**What the exercise asks**
If a line of the data below holds the string "spinbtn", copy it.

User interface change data
*** Begin section ***
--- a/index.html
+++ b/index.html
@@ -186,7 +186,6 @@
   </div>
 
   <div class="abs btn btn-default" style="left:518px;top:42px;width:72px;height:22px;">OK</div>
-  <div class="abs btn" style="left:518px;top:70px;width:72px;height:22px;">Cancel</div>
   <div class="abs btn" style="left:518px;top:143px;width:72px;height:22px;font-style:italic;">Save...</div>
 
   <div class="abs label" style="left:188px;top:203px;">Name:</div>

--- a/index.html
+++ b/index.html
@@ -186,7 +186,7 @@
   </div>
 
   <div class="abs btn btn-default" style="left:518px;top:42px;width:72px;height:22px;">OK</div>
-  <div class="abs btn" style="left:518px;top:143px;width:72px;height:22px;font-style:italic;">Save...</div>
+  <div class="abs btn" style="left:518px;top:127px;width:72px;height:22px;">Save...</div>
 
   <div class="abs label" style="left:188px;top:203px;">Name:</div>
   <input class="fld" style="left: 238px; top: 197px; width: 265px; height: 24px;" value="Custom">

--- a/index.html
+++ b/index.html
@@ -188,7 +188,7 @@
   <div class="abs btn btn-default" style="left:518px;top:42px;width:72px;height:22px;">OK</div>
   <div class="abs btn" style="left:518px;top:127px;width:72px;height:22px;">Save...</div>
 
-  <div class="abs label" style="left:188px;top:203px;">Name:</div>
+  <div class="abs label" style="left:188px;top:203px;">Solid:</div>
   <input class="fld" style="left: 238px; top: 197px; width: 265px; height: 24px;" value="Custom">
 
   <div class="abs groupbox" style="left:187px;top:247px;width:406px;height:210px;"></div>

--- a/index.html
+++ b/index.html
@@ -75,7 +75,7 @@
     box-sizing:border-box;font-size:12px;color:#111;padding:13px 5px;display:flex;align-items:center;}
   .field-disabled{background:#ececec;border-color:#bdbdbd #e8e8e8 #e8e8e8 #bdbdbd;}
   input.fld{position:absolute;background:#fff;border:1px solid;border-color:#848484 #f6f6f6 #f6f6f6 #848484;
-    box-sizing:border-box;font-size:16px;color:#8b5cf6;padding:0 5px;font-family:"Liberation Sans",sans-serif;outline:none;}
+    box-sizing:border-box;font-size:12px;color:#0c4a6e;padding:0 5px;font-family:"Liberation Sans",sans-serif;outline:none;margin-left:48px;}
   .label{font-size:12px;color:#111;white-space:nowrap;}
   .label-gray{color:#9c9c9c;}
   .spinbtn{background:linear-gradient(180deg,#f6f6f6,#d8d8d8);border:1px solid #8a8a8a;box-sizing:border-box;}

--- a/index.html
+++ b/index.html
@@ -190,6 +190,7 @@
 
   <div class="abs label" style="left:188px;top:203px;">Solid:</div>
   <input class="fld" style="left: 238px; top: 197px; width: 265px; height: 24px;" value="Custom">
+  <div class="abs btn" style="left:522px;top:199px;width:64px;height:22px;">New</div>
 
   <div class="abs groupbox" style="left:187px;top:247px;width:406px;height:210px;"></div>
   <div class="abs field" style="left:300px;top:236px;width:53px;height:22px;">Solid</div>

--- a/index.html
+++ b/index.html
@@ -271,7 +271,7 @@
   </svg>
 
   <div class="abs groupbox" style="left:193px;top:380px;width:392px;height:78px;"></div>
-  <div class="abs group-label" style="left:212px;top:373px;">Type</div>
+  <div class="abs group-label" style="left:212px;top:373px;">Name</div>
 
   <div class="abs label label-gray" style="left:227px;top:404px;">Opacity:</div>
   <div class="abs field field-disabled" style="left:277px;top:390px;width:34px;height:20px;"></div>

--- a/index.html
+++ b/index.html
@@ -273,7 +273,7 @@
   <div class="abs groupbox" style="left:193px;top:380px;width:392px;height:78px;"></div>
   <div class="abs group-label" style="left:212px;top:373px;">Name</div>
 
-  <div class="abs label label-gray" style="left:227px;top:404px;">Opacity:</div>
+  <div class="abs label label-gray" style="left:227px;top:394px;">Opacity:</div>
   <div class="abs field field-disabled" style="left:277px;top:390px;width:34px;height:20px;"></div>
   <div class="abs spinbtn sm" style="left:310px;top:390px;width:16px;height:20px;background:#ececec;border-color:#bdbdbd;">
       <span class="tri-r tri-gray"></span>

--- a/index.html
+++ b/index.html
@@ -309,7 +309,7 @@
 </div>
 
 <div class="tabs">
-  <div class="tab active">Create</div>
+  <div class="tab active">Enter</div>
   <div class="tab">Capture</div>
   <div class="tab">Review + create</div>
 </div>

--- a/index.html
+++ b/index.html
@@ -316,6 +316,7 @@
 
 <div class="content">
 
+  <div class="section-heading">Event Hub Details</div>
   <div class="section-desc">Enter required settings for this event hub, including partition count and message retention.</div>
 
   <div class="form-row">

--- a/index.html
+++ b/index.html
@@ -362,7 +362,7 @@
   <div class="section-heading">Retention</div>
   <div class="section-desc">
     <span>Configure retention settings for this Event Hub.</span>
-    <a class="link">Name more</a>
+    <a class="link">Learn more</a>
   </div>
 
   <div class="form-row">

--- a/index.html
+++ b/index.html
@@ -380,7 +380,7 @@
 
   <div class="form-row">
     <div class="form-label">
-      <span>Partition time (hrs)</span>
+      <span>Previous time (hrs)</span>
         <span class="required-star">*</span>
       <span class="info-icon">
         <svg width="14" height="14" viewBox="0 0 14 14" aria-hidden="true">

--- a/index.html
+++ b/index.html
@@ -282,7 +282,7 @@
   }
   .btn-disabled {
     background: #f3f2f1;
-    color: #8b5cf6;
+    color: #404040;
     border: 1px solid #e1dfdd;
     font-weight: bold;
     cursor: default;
*** End section ***
**Problem solution**
   .spinbtn{background:linear-gradient(180deg,#f6f6f6,#d8d8d8);border:1px solid #8a8a8a;box-sizing:border-box;}
   <div class="abs spinbtn sm" style="left:310px;top:390px;width:16px;height:20px;background:#ececec;border-color:#bdbdbd;">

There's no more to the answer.